> _What you are asked to do_: Copy out each line containing "pylint" from the entries below.

> _Stored data_:
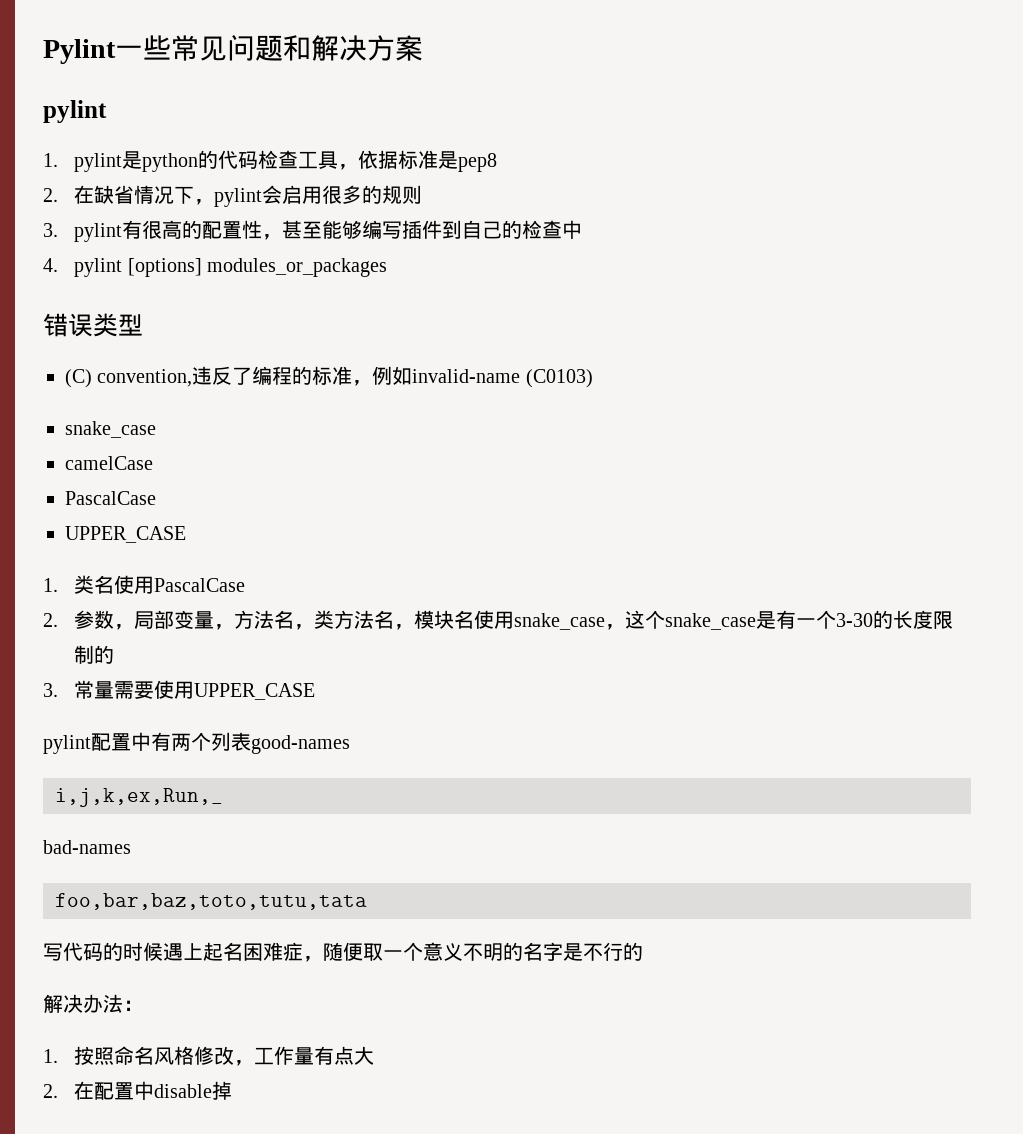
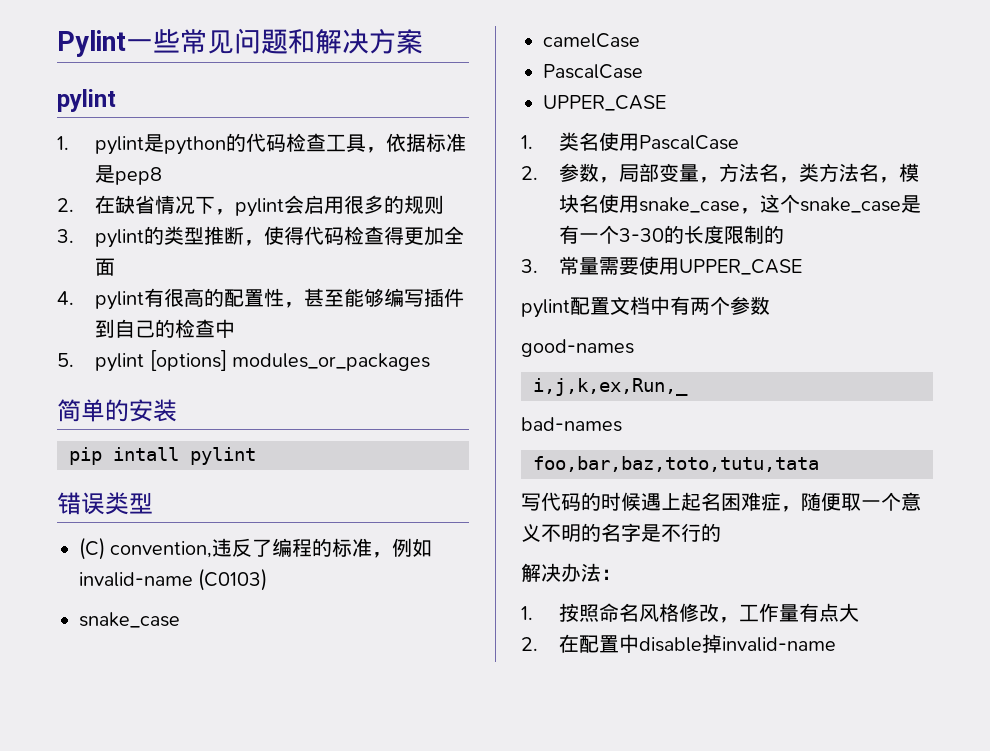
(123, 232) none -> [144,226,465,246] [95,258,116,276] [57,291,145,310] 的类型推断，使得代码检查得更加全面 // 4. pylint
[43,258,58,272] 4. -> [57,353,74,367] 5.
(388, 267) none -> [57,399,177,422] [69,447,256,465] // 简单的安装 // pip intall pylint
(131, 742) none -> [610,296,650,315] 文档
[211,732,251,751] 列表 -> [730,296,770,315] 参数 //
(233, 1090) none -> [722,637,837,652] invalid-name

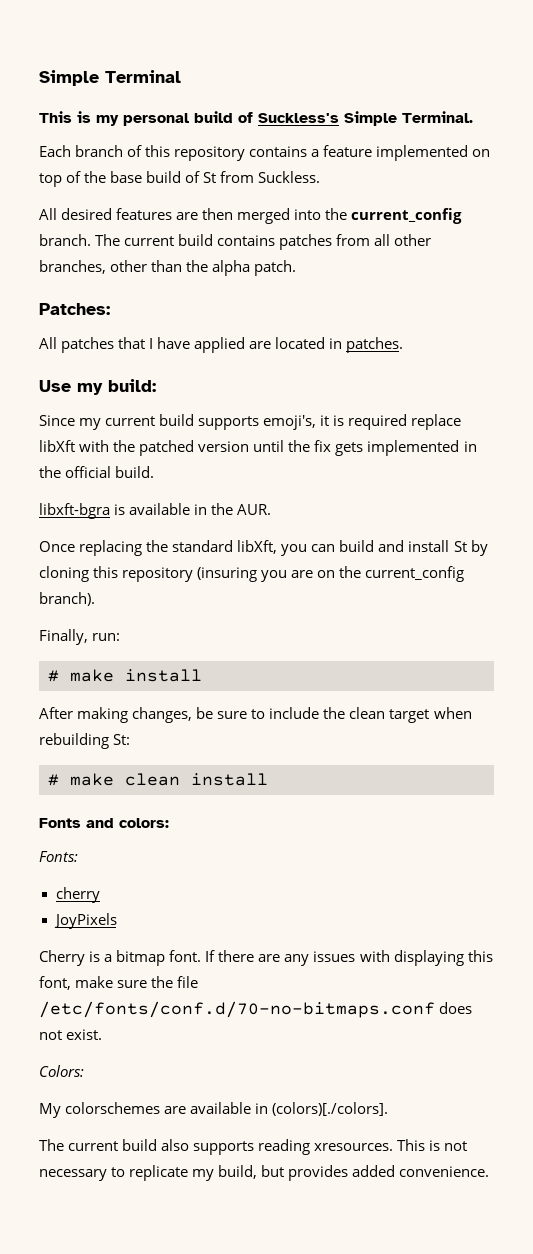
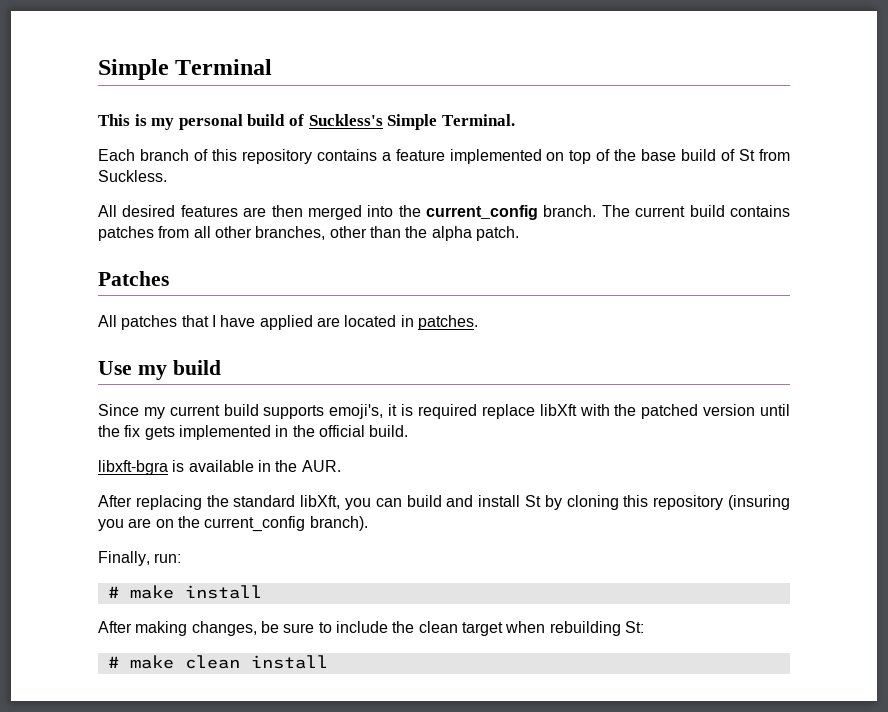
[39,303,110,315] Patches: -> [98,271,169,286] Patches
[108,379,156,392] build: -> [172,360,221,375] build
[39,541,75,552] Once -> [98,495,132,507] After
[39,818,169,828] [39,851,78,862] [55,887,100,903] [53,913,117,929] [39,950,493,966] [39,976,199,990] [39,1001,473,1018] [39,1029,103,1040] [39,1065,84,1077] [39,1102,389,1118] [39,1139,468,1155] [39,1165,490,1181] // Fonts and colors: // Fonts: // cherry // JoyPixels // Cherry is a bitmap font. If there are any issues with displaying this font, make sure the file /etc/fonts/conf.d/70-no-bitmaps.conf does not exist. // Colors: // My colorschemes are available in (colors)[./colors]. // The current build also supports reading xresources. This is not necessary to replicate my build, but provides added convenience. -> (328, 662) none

> _Output of the task_:
(123, 232) none -> [144,226,465,246] [95,258,116,276] [57,291,145,310] 的类型推断，使得代码检查得更加全面 // 4. pylint
(388, 267) none -> [57,399,177,422] [69,447,256,465] // 简单的安装 // pip intall pylint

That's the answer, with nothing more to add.